WHAT THE TASK ASKS: Look below and pull out each line with the word "Nissan".

(Records excerpted from a collection)
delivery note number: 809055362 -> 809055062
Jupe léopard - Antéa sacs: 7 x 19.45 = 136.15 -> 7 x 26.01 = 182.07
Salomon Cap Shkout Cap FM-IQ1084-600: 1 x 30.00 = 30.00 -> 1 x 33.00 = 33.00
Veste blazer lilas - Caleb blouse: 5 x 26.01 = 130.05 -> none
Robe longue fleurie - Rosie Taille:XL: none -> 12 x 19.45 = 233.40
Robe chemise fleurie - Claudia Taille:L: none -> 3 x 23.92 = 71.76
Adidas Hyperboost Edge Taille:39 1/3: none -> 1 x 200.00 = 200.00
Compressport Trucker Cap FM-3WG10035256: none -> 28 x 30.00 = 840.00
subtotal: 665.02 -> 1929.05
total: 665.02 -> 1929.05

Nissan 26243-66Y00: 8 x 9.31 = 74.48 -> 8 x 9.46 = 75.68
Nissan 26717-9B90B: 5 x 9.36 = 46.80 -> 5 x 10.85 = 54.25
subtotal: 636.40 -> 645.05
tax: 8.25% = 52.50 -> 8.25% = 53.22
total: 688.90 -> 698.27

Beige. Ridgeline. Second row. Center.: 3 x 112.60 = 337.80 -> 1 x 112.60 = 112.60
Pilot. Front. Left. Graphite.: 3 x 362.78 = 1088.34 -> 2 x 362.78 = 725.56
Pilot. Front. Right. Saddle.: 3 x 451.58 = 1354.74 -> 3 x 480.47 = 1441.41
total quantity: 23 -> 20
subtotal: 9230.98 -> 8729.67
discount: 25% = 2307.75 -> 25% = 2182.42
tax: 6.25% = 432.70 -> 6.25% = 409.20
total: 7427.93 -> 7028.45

TASK ANSWER:
Nissan 26243-66Y00: 8 x 9.31 = 74.48 -> 8 x 9.46 = 75.68
Nissan 26717-9B90B: 5 x 9.36 = 46.80 -> 5 x 10.85 = 54.25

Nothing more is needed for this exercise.